Las movilizaciones de la educación en Catalunya

David Rodriguez Albert

El pasado miércoles 11 de febrero, los principales sindicatos docentes convocaron la que ha sido la mayor movilización educativa en Catalunya durante los últimos años. El hartazgo ante la situación del sistema educativo ha estallado con un seguimiento masivo de la huelga, cortes de carreteras y una gran manifestación en Barcelona, y se prevén nuevas protestas para la semana del 16 al 20 de marzo.

Los recortes antisociales realizados desde 2009, especialmente centrados en la época de Artur Mas y los sucesivos gobiernos del nacionalismo de derechas, han provocado una pérdida de poder adquisitivo del profesorado que se sitúa entre un 20 y un 25%. Pero estas protestas van más allá del tema de los salarios y recogen la insuficiente financiación del sistema educativo catalán, las elevadas ratios, la falta de atención a la diversidad y el exceso de cargas administrativas asignadas al profesorado.

La inversión pública educativa en Catalunya alcanza a duras penas el 4% del PIB, muy lejos del 6% que representa la media de los países de Europa Occidental. De hecho, Comisiones Obreras ha presentado una Iniciativa Legislativa Popular para alcanzar progresivamente ese indicador del 6% y, de este modo, homologarnos a la situación de nuestro entorno socioeconómico más inmediato.

De este modo, no es extraño que la ratio de alumnos por aula se sitúe en la mayoría de aulas de la ESO alrededor de 29-30 alumnos, mientras que las estadísticas de la OCDE ofrecen unos datos para la Unión Europea que oscilan entre los 21 y 23 alumnos por aula. Esto sitúa a las aulas catalanas significativamente por encima de los estándares medios europeos, hecho que dificulta enormemente la atención pedagógica.

Pero uno de los aspectos que más ha impactado en el sistema educativo catalán durante los últimos años ha sido el sustancial aumento del alumnado con necesidades específicas de aprendizaje y apoyo, que se ha duplicado en sólo tres años, pasando del 18,6% en 2022 al 36,6% en 2025. El impacto de la pandemia y el incremento de las desigualdades económicas explican este fenómeno tan delicado, que nos lleva a afirmar que actualmente uno de cada tres alumnos requiere atención específica en Catalunya. 

Desde mi punto de vista, este es el elemento que más ha tensionado a la comunidad educativa en estos últimos tiempos, ya que las exigencias en las aulas han incrementado de manera ostensible sin recursos suficientes para atender esta diversidad. Esto no solo está teniendo efectos visibles en los resultados educativos, sino en la fragilidad psicológica que está afectando a toda la comunidad educativa, de manera que ahora mismo la situación es prácticamente insostenible en algunos centros.

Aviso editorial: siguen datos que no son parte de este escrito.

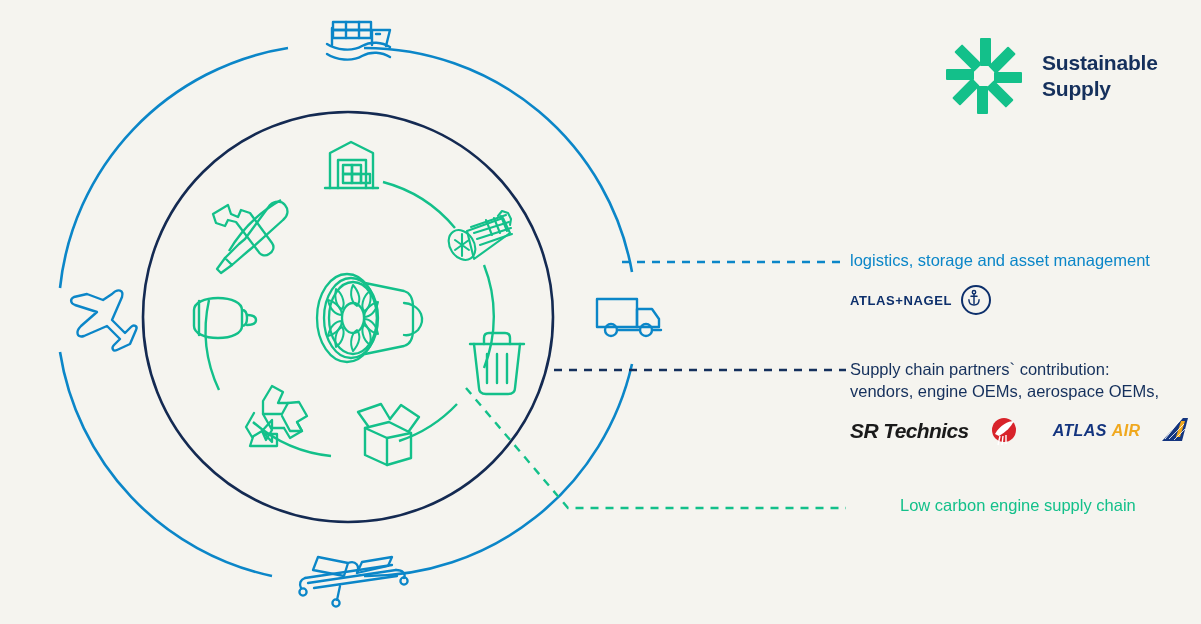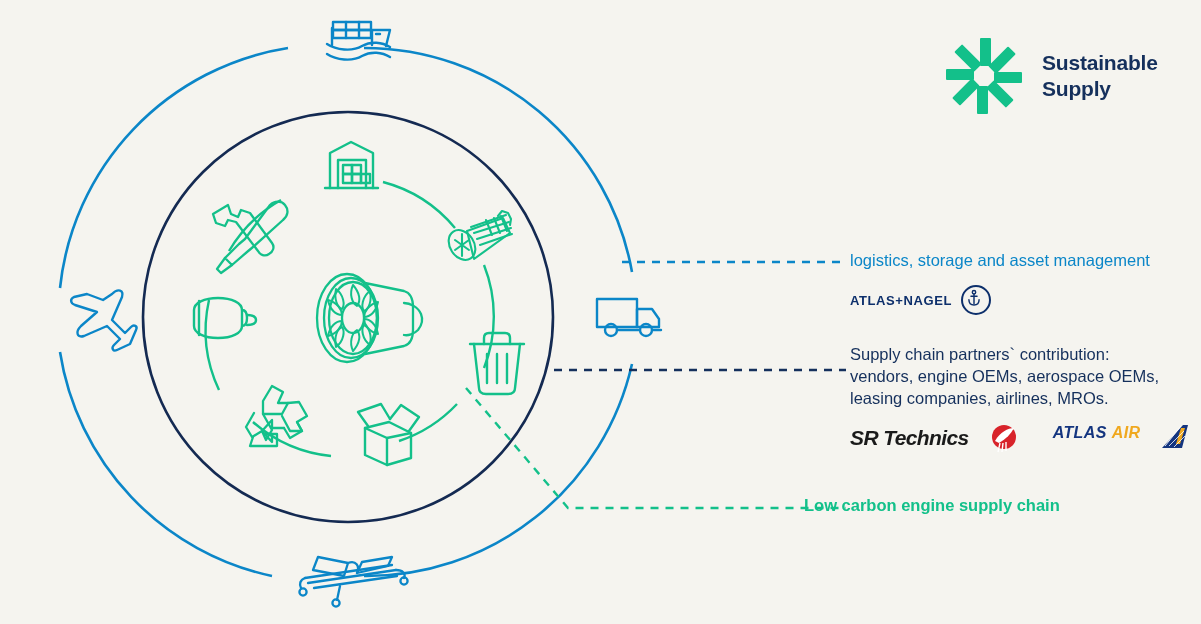--- a/index.html
+++ b/index.html
@@ -41,7 +41,7 @@
   .c-green p{color:#13c08a;}
 
   #callout-logistics{left:850px;top:249px;}
-  #callout-partners{left:850px;top:343px;}
+  #callout-partners{left:850px;top:358px;}
   #callout-lowcarbon{left:804px;top:494px;font-weight:bold;}
 
   .logo-row{display:flex;align-items:center;margin-top:14px;gap:34px;}

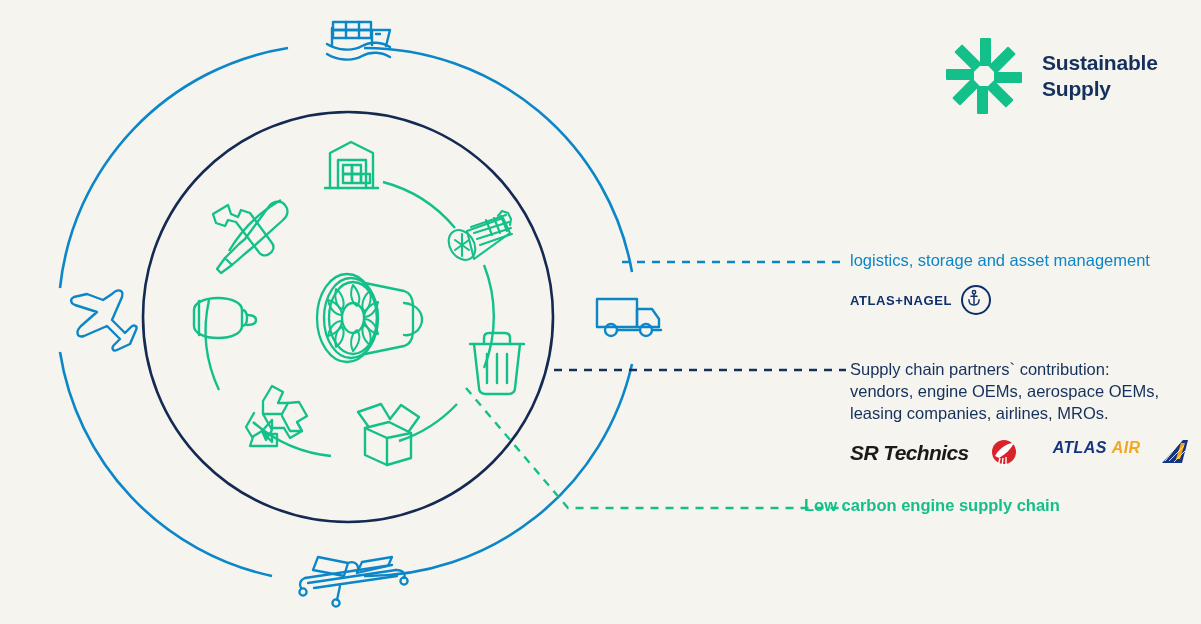--- a/index.html
+++ b/index.html
@@ -308,7 +308,6 @@
   <div class="callout c-navy" id="callout-partners">
     <p>Supply chain partners` contribution:</p>
     <p>vendors, engine OEMs, aerospace OEMs,</p>
-    <p>leasing companies, airlines, MROs.</p>
     <div class="logo-row">
 
       <div class="srt">

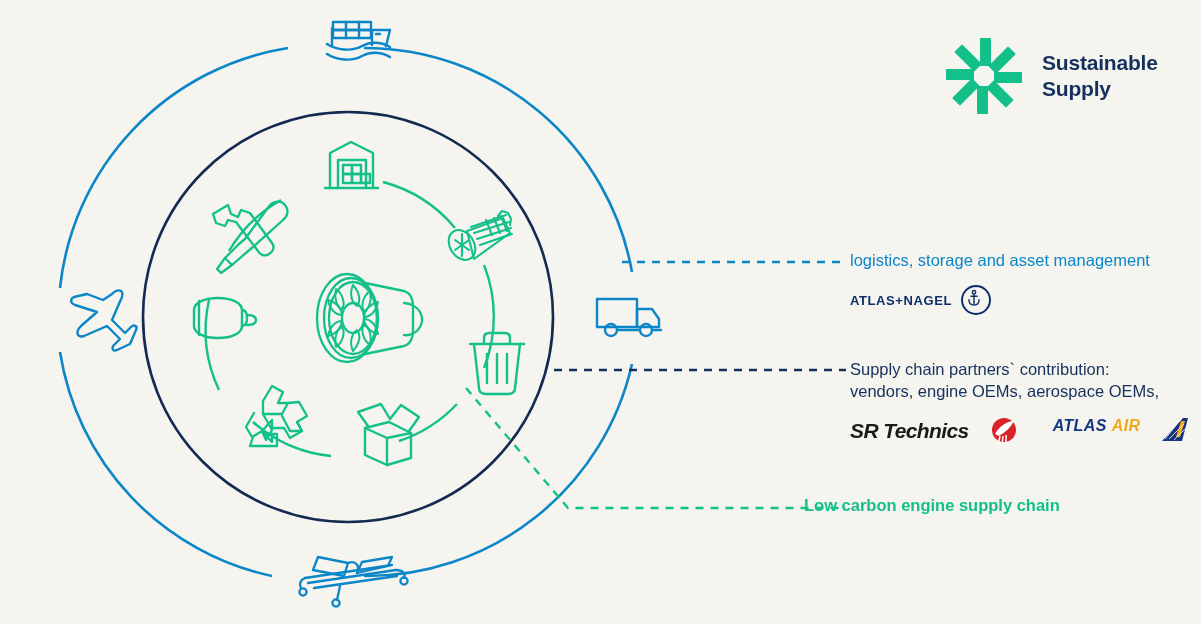--- a/index.html
+++ b/index.html
@@ -66,7 +66,7 @@
   .srt-mark{width:30px;height:30px;position:relative;}
 
   
-  .atlas{display:flex;align-items:flex-start;gap:19px;}
+  .atlas{display:flex;align-items:center;gap:19px;}
   .atlas-word{
     font-weight:bold;font-style:italic;font-size:16px;
     letter-spacing:0.4px;white-space:nowrap;

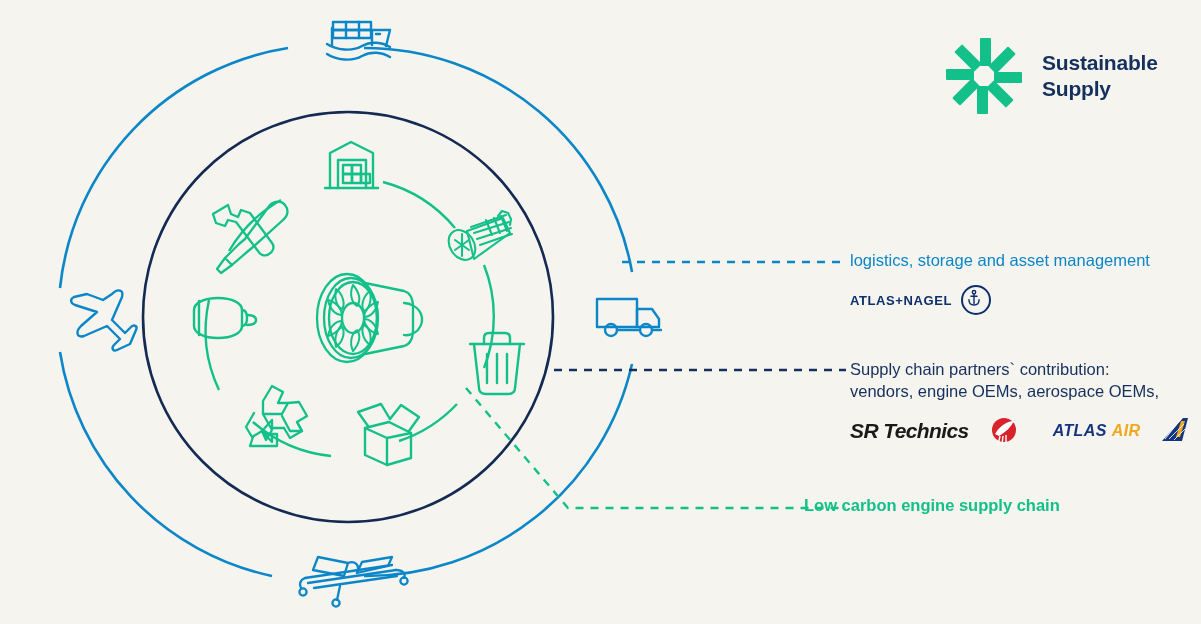--- a/index.html
+++ b/index.html
@@ -42,7 +42,7 @@
 
   #callout-logistics{left:850px;top:249px;}
   #callout-partners{left:850px;top:358px;}
-  #callout-lowcarbon{left:804px;top:494px;font-weight:bold;}
+  #callout-lowcarbon{left:900px;top:494px;}
 
   .logo-row{display:flex;align-items:center;margin-top:14px;gap:34px;}
 

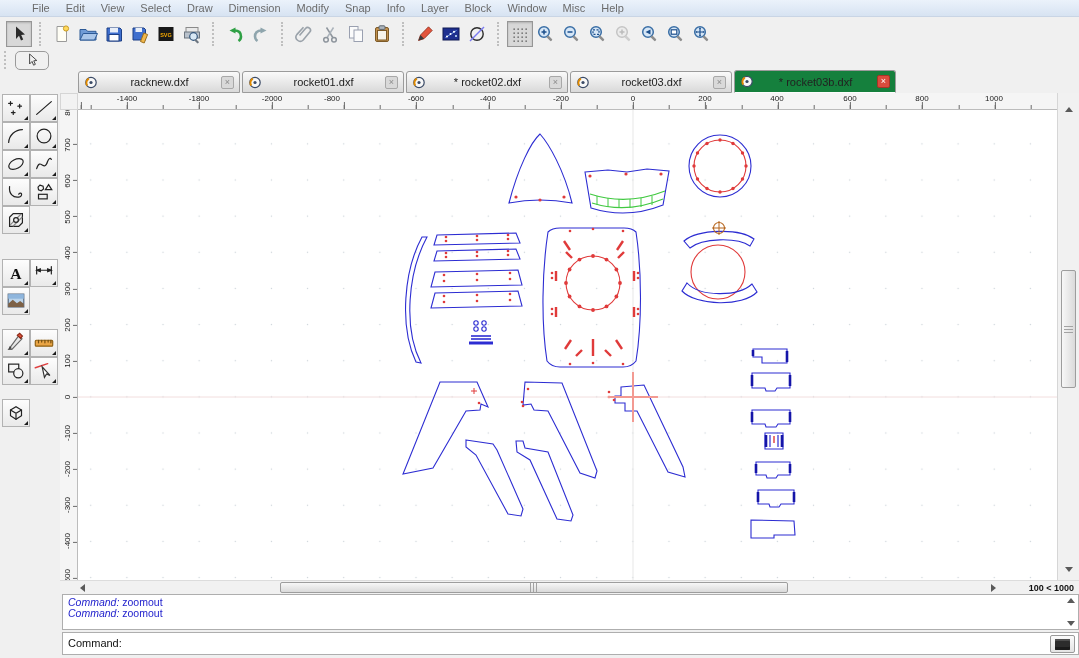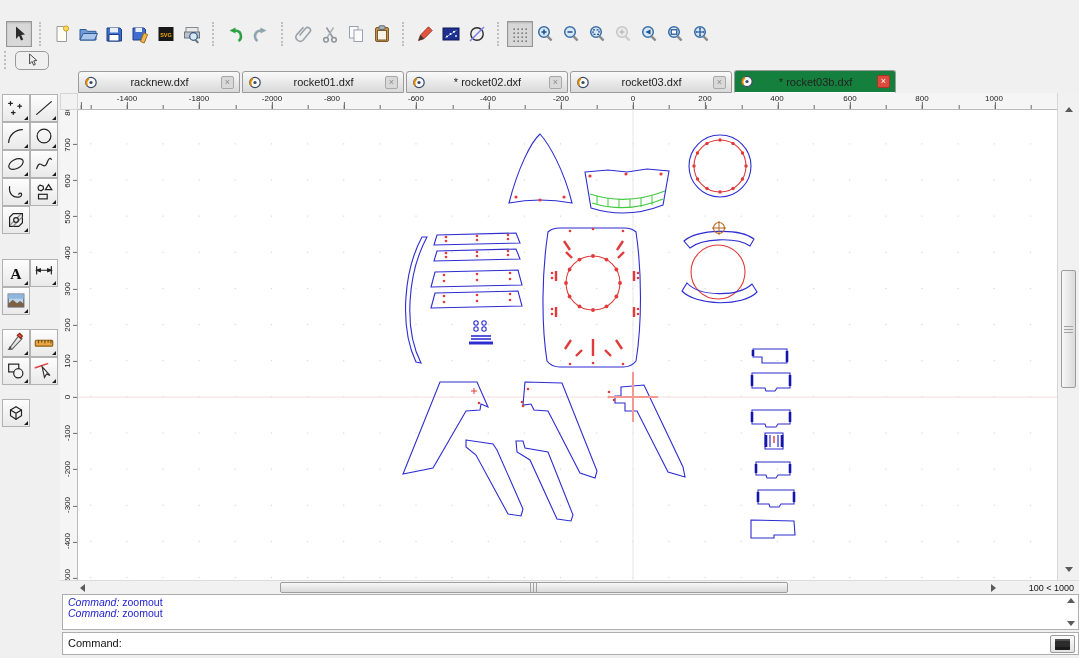--- a/index.html
+++ b/index.html
@@ -81,6 +81,22 @@
 <body>
 
 <div id="app">
+  <div id="menubar">
+      <div class="menu-item">File</div>
+      <div class="menu-item">Edit</div>
+      <div class="menu-item">View</div>
+      <div class="menu-item">Select</div>
+      <div class="menu-item">Draw</div>
+      <div class="menu-item">Dimension</div>
+      <div class="menu-item">Modify</div>
+      <div class="menu-item">Snap</div>
+      <div class="menu-item">Info</div>
+      <div class="menu-item">Layer</div>
+      <div class="menu-item">Block</div>
+      <div class="menu-item">Window</div>
+      <div class="menu-item">Misc</div>
+      <div class="menu-item">Help</div>
+    </div>
   <div id="toolbar">
       <button class="tbtn pressed">
         <svg width="20" height="20" viewBox="0 0 20 20">

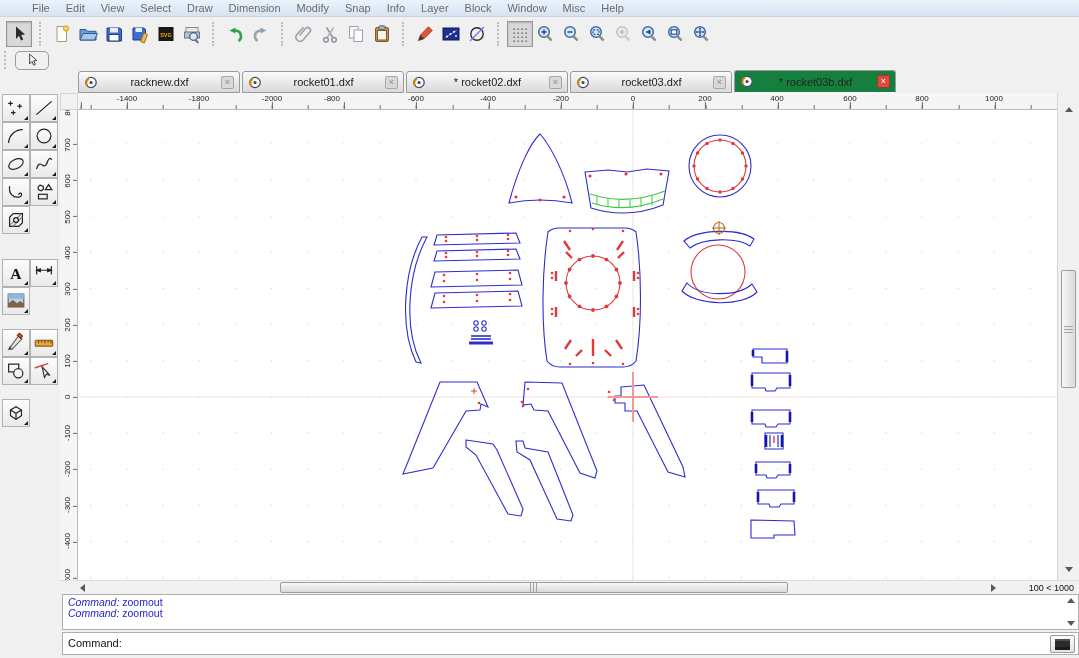--- a/index.html
+++ b/index.html
@@ -65,7 +65,7 @@
   #hscroll{position:absolute;left:0;top:0;right:75px;height:13px;}
   .hthumb{position:absolute;left:220px;top:1px;width:508px;height:11px;background:linear-gradient(#f7f7f7,#dadada);border:1px solid #9d9d9d;border-radius:2px;display:flex;align-items:center;justify-content:center;}
   .hsa{position:absolute;top:3px;}
-  #zoomstatus{position:absolute;right:5px;top:2px;font-size:9px;color:#111;}
+  #zoomstatus{position:absolute;right:5px;top:2px;font-size:9px;color:#111;font-weight:bold;}
 
   
   #history{position:absolute;left:62px;top:594px;width:1017px;height:36px;background:#fff;border:1px solid #aeaeae;overflow:hidden;padding:2px 5px;}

Por si fuera poco, la desafortunada legislación que se ha impuesto, tanto desde España como desde Catalunya, ha disparado los requerimientos burocráticos exigidos al profesorado. El rechazo de la comunidad docente es frontal, no solo ante el aumento de tareas no remuneradas que deben realizarse, sino ante el distanciamiento absoluto de la tecnocracia frente a la situación real de nuestras escuelas. En momentos de enorme complejidad, desde los gobiernos de España y de Catalunya se ha mirado hacia otro lado y se ha desviado la atención de los verdaderos problemas, acordando una hiperplanificación de tareas que alcanza el ridículo e impide el correcto desarrollo de las funciones pedagógicas.

Estos han sido los motivos de la participación mayoritaria del profesorado en las movilizaciones, que ha desbordado la previsión de los propios sindicatos convocantes. La situación actual es inaceptable, y así lo han reconocido las autoridades educativas que, en un primer momento, han lanzado una propuesta de una tímida subida salarial, sin entender que las reivindicaciones van mucho más allá. En efecto, la complicada situación del sistema educativo catalán no se solventa con medidas cosméticas y sistemáticamente graduales, sino con cambios estructurales y, en algunos casos, con políticas de choque que respondan a situaciones que realmente lo requieren.